[Supplied material — start]

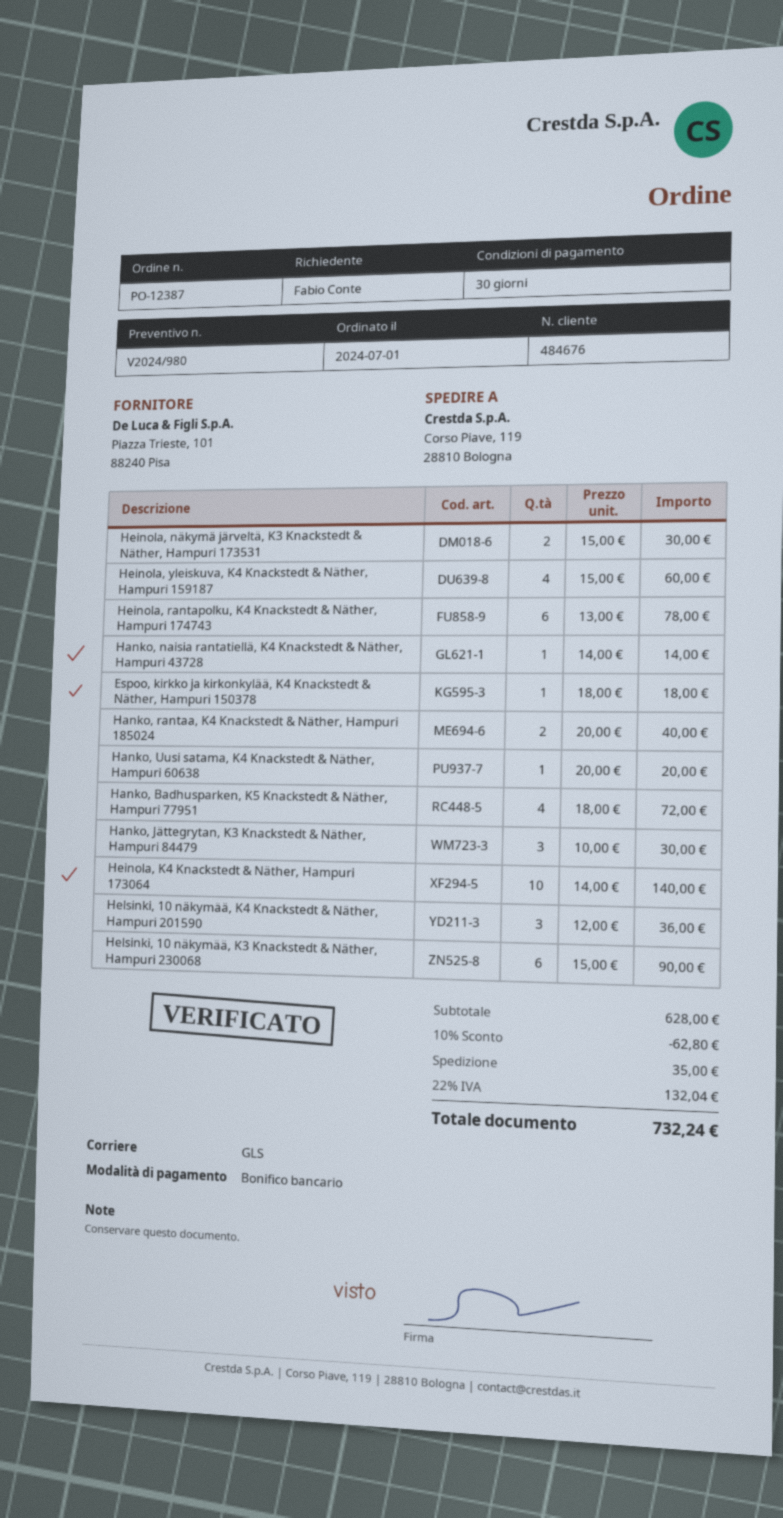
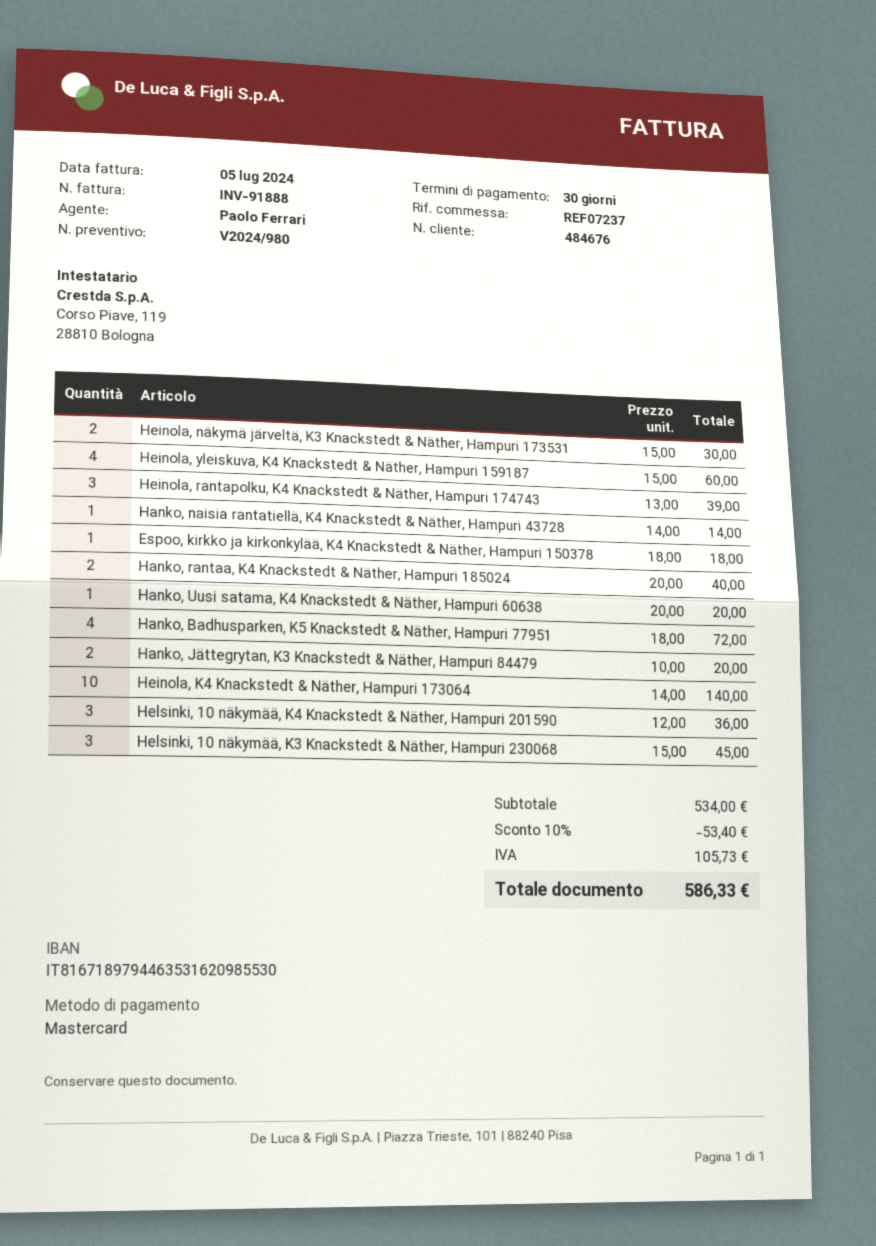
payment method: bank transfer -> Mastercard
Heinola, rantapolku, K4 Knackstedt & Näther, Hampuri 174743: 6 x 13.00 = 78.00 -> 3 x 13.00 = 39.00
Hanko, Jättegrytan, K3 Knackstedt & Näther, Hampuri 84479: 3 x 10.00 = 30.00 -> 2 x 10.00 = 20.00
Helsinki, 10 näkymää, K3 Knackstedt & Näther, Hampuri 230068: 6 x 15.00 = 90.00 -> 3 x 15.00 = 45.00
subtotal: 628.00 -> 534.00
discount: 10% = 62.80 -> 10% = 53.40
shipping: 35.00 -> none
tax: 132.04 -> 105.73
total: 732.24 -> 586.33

[Supplied material — finish]
[Supplied material — start]

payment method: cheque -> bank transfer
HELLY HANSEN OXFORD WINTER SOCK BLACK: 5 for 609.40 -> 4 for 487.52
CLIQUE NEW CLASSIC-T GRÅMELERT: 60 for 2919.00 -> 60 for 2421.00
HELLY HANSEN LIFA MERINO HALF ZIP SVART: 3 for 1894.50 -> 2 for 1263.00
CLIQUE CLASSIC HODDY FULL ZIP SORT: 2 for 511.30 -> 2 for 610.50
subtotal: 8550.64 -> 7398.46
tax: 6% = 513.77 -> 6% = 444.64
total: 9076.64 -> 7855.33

[Supplied material — finish]

## What you have to do:
The response should hold exactly the lines starting at the line with "Hanko, Jättegrytan, K3" and ending at the line with "total: 732.24 -> 586.33", and no other line of the material above.

## Answer to this task:
Hanko, Jättegrytan, K3 Knackstedt & Näther, Hampuri 84479: 3 x 10.00 = 30.00 -> 2 x 10.00 = 20.00
Helsinki, 10 näkymää, K3 Knackstedt & Näther, Hampuri 230068: 6 x 15.00 = 90.00 -> 3 x 15.00 = 45.00
subtotal: 628.00 -> 534.00
discount: 10% = 62.80 -> 10% = 53.40
shipping: 35.00 -> none
tax: 132.04 -> 105.73
total: 732.24 -> 586.33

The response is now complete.